Ron, Judy, and Anthony had become a family when Anthony was 2. Since then, Ron and Judy had had four other children together. Anthony never met his biological father, and always longed to be accepted by Ron, whose last name he'd chosen to take. "I don't call him my stepdad," he told me. "I don't think of him as my stepdad. He's my Dad. And I really looked up to him."

Sometimes the elder Robles reciprocated with a queer sort of affection, as when he took the boy to a tattoo parlor so they could get the same guardian angel imprinted on their bodies. It was an ironic choice: there was little Anthony Robles needed more protection from than his stepfather. Both Anthony and Judy told me that Ron criticized his step-son mercilessly, and sometimes physically abused Judy in his presence.

Judy said Ron couldn't forgive her son the color of his skin—Anthony's biological father is black—or forgive her the love she feels for Anthony. For Ron, she believes, these were intolerable, living reminders that he had to share her with other men.

Still, for all the tumult when he was home, Ron's leaving devastated Judy. In addition to losing her husband, she had no income, four children to feed, and a mortgage to pay. She fell into depression and took to her bed. The bank began arrangements to foreclose on her house.
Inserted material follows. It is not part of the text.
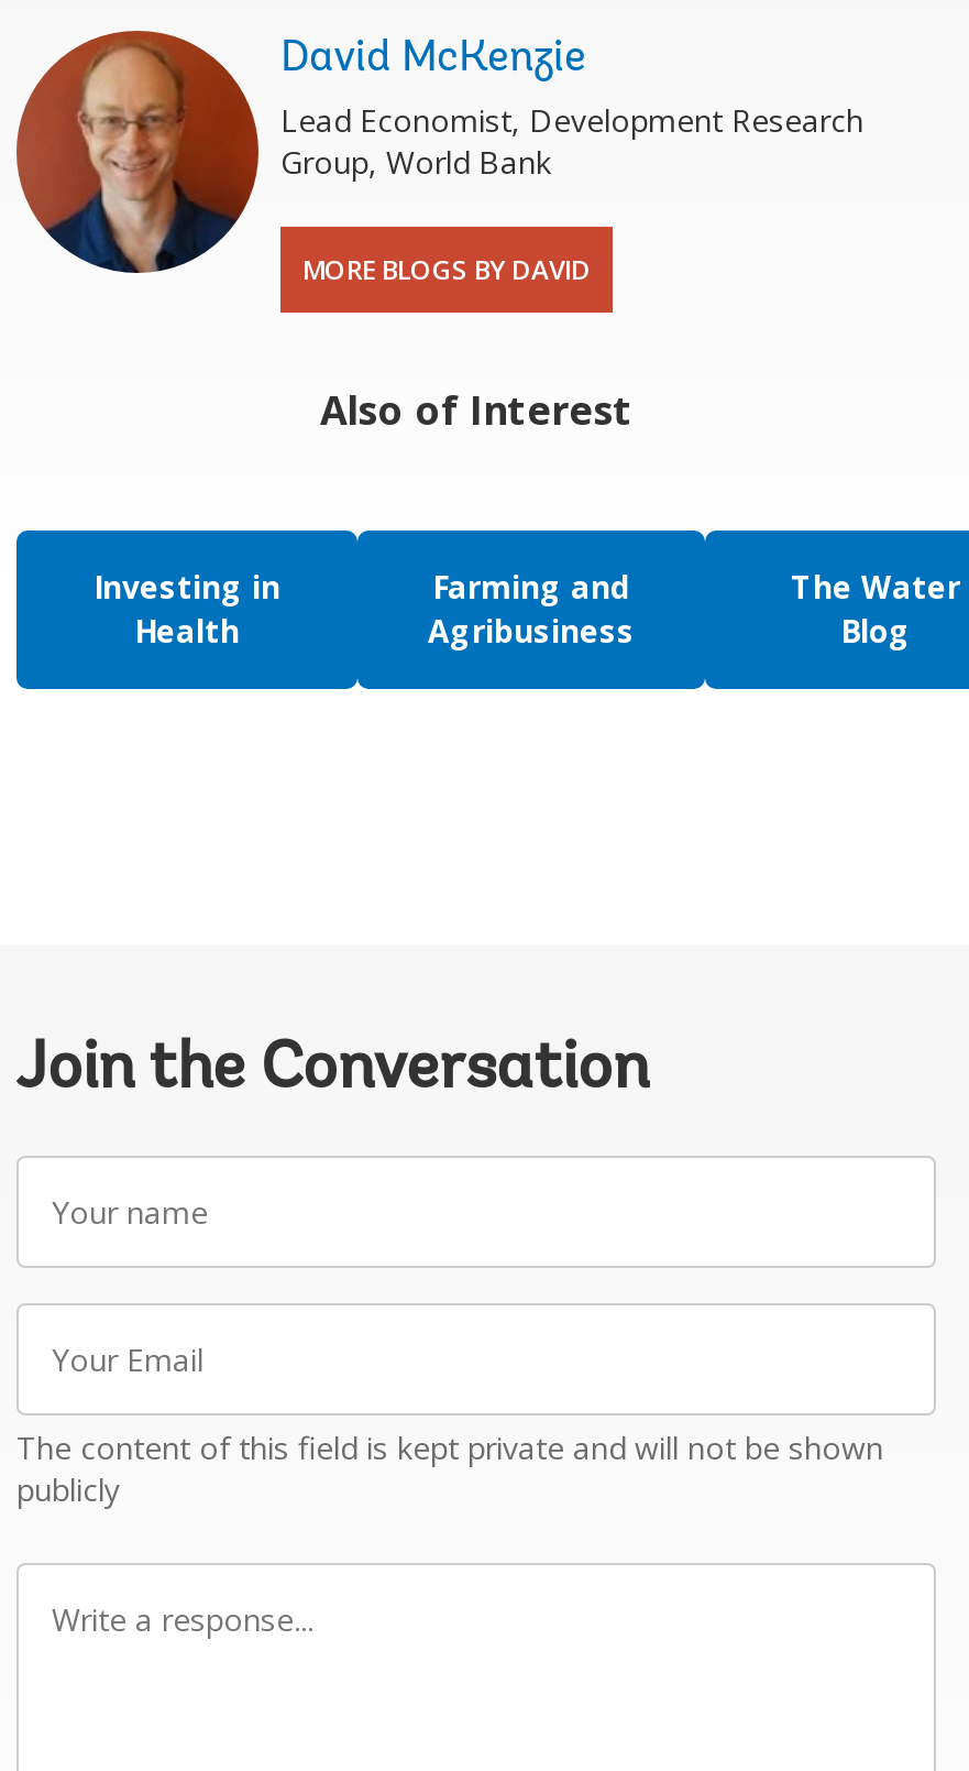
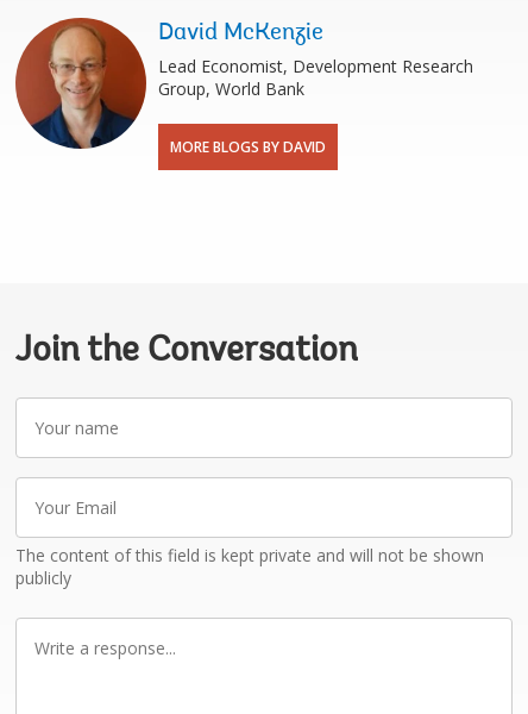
[14,383,962,691] [image] | Also of Interest | Investing in | Health -> none
[428,566,635,652] Farming and | Agribusiness -> none
[791,566,960,652] The Water | Blog -> none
Until then, wrestling had been Anthony's respite from a noxious home life—"my sanctuary," he called it—and even the indignities he suffered in his first season were preferable to the ones his stepfather delivered, because there was always something to be done about the former. Losses, no matter how ugly, could be avenged. Ron Robles could not be made to love.

But Ron's leaving and the gloom that hung over Judy were too much. Even Anthony, unremittingly positive until now, started to despair. He told his mother he couldn't keep his mind on the mat, and he offered to quit college and take a job to help out.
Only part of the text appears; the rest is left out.